Mold is a pain. I wish to never do that again. It reacts as your trying to get rid of it. It moves as if it knows what you are doing.


----------



## timor

Leave it in good box with bleach fumes overnight and it will vanish in them.


----------



## DarkShadow

Nice B&W and good job on the repair.


----------



## 480sparky

Classics captured by a classic!


----------



## jcdeboever

WOW! Did not expect this kind of response. I thought it would be a yawner post! Now I have to load some more film... off to the antique freezer.


----------



## smithdan

First serious camera a Spotmatic, couldn't afford a K1000 when they came out.  Found one a year ago perfect condition $25 and a Tokina 70-210 $25. 

Nice work on the repair and thanks for posting the great pix.


----------



## terri

These are lovely!   You clearly did a great job on the repair.   Kudos to you!


----------



## deeky

Nice shots.  I put the K1000 down when I got my digital.  Didn't get rid of it though.  I think I might have a sensor issue since things seemed to consistently come out dark in the last roll or two.  But I grew up with my mom shooting a K1000 and it was my first SLR.  If nothing else, I geek on the nostalgia.  But then again, I'm the guy that uses a 1949 Touchdown fountain pen as a daily writer with a couple others from the 1930's in my desk.


----------



## 480sparky

deeky said:


> Nice shots.  I put the K1000 down when I got my digital.  Didn't get rid of it though.  I think I might have a sensor issue since things seemed to consistently come out dark in the last roll or two. ................



Yep.  The sensors Pentax put in the K1000's weren't very good.


----------



## Derrel

These are enjoyable photos! Reminds m of the times my grandfather took us to Antique Powerland's summer events. I liked the photos. Not sure how this post snuck by me until tonight...did not see this post!


----------



## deeky

480sparky said:


> Yep.  The sensors Pentax put in the K1000's weren't very good.

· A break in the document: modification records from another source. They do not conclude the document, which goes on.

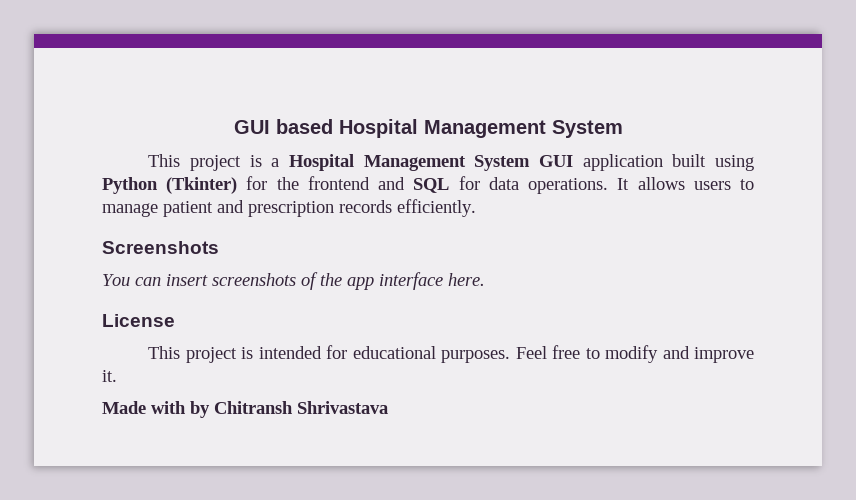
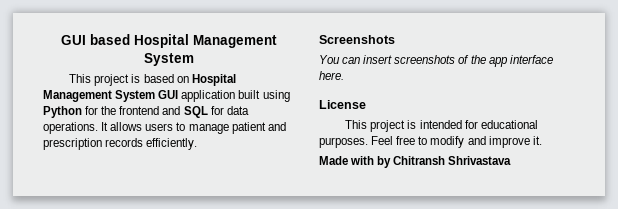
- This project is a Hospital Management System GUI application built using Python (Tkinter) for the frontend and SQL for data operations.
+ This project is based on Hospital Management System GUI application built using Python for the frontend and SQL for data operations.

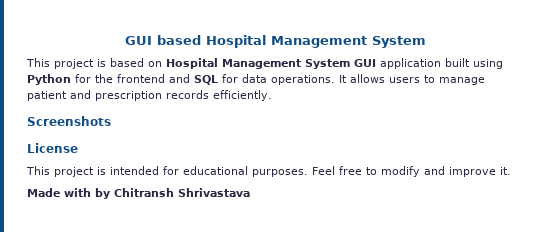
- You can insert screenshots of the app interface here.

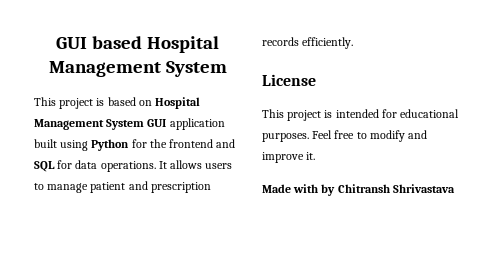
- Screenshots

OK, it's late on a Friday night.  Meant the light meter-sensor-indicator-thingamabob.  You know..... that little movey thingy at the bottom.

Man, I need to go to bed.


----------



## 480sparky

deeky said:


> 480sparky said:
> 
> 
> 
> Yep.  The sensors Pentax put in the K1000's weren't very good.
> 
> 
> 
> 
> OK, it's late on a Friday night.  Meant the light meter-sensor-indicator-thingamabob.  You know..... that little movey thingy at the bottom.
> 
> Man, I need to go to bed.
Click to expand...


If you mean the meter quit, there_ might_ be a very simple fix.  All you need is a 2.0mm JIS screwdriver to find out. (you might get away with a small 'phillips' jewelers screwdriver, but you run the risk of damaging screws)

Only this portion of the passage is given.